Medical aid rates cause SA’s consumer inflation to soar

Inflation in South Africa has been at an all-time high, thanks to a jump in medical aid rates, according to the latest data from Nedbank. Picture: Se-Anne Rall / IOL

Inflation in South Africa has been at an all-time high, thanks to a jump in medical aid rates, according to the latest data from Nedbank. Picture: Se-Anne Rall / IOL

Published Mar 22, 2024

Share

Inflation in South Africa has been at an all-time high, thanks to a jump in medical aid rates, according to the latest data from Nedbank.

The bank said this week that inflation is the highest it's been in four months.

“Higher services inflation was the main driver of higher consumer inflation, which rose to 5.6% year-on-year (YoY) in February, its highest level since October 2023 and above our forecast and the market consensus of 5.3% and 5.4%, respectively,” it noted.

Nedbank said that “miscellaneous goods and services” was also a key contributor for the month, adding 0.7 percentage points (pp) and 1.2 pp to the month-on-month (MoM) and YoY headline figures, respectively.

Medical aid rates surveyed in February, rose by 9.5% compared with a 6.4% increase in February 2023.

Food prices

Nedbank said that the prices of food and non-alcoholic beverages were not changed for the month, helping to moderate food inflation to 6.1%. This was its lowest level since April 2022.
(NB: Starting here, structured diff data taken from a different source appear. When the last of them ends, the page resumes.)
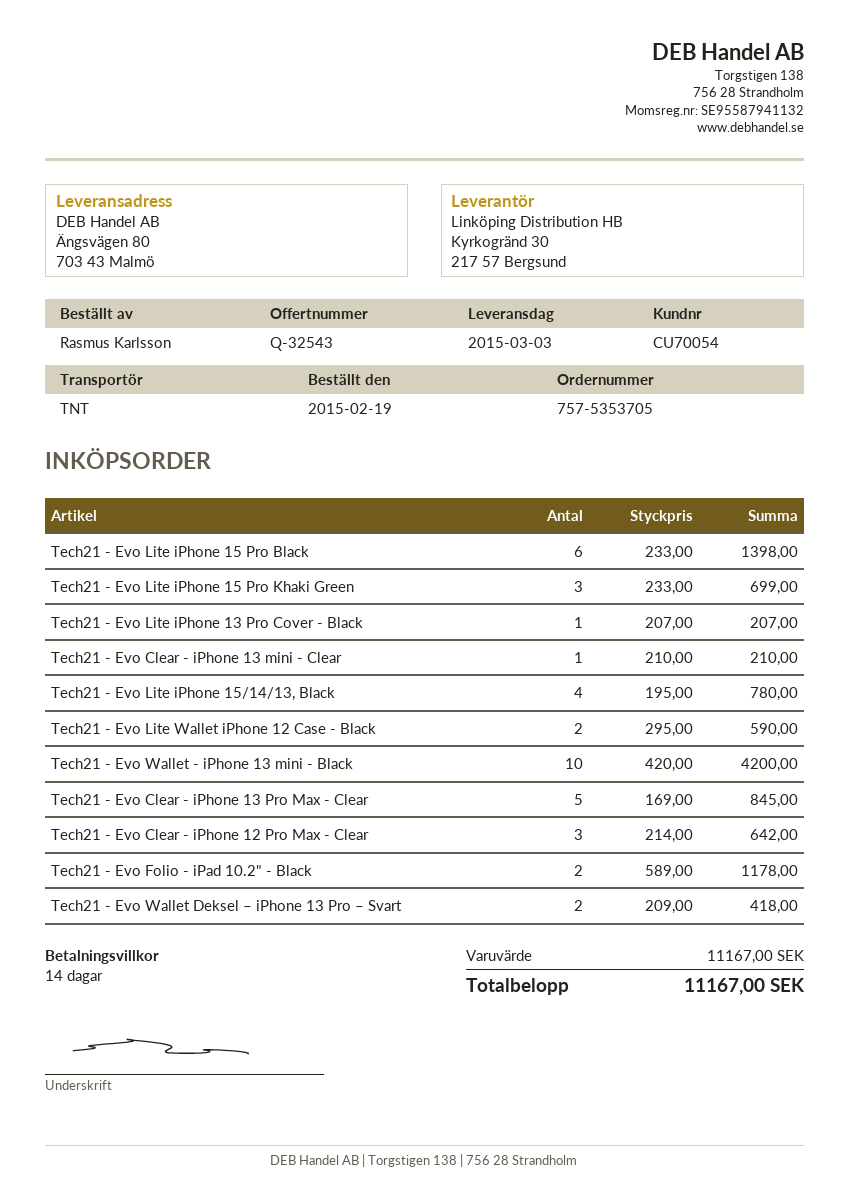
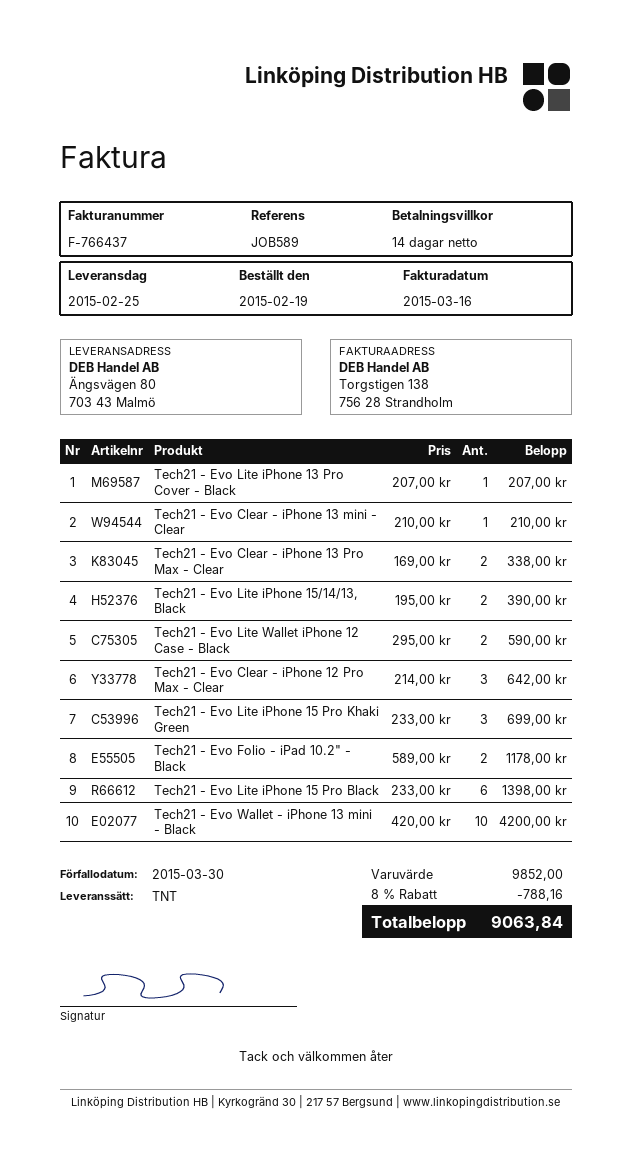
delivery date: 2015-03-03 -> 2015-02-25
Tech21 - Evo Lite iPhone 15/14/13, Black: 4 x 195.00 = 780.00 -> 2 x 195.00 = 390.00
Tech21 - Evo Clear - iPhone 13 Pro Max - Clear: 5 x 169.00 = 845.00 -> 2 x 169.00 = 338.00
Tech21 - Evo Wallet Deksel – iPhone 13 Pro – Svart: 2 x 209.00 = 418.00 -> none
subtotal: 11167.00 -> 9852.00
discount: none -> 8% = 788.16
total: 11167.00 -> 9063.84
“The food subcategories showed a broad-based easing in price pressures, except for ‘sugar, sweets, etc’, which still rose by 18.5%,” the bank noted.

Processed food inflation eased somewhat to 5.5% from 6.2%, and this was the main contributor to the lower food Consumer Price Index (CPI), while that of ‘unprocessed foods’ also contributed to the downside, declining to 6.4% from 7.9%.

With the effects of the avian flu dissipating, meat inflation fell further to 1.5%.

Nedbank, however, noted that the prices of vegetables increased at a slower, but still high rate of 9.4% from 12.6%.

The bank argued that inflation will have a downward trend in the coming months, but it admitted that the decline will be slower than what they had previously anticipated.

Interest Rates

The bank expects the Reserve Bank to leave interest rates unchanged at next week’s Monetary Policy Committee (MPC) meeting.

“The committee will likely hold, as inflation’s descent towards the 4.5% target stalled over the past two months. The Governor has repeatedly stressed that the MPC wants to see headline inflation trending towards the 4.5% midpoint of the target range in a compelling and consistent manner before considering rate cuts. Clearly, headline inflation is not there yet,” Nedbank said.

“We still expect Reserve Bank’s committee to commence its cutting cycle in July, reducing interest rates by 25 bps at each of the three meetings in the second half of the year,” the bank added.

The bank concluded that the prime rate will be at 11% by the end of 2024, down from 11.75%.

Nedbank goes on to predict that there will be two more cuts in the first half of 2025, taking the prime rate to 10.5%.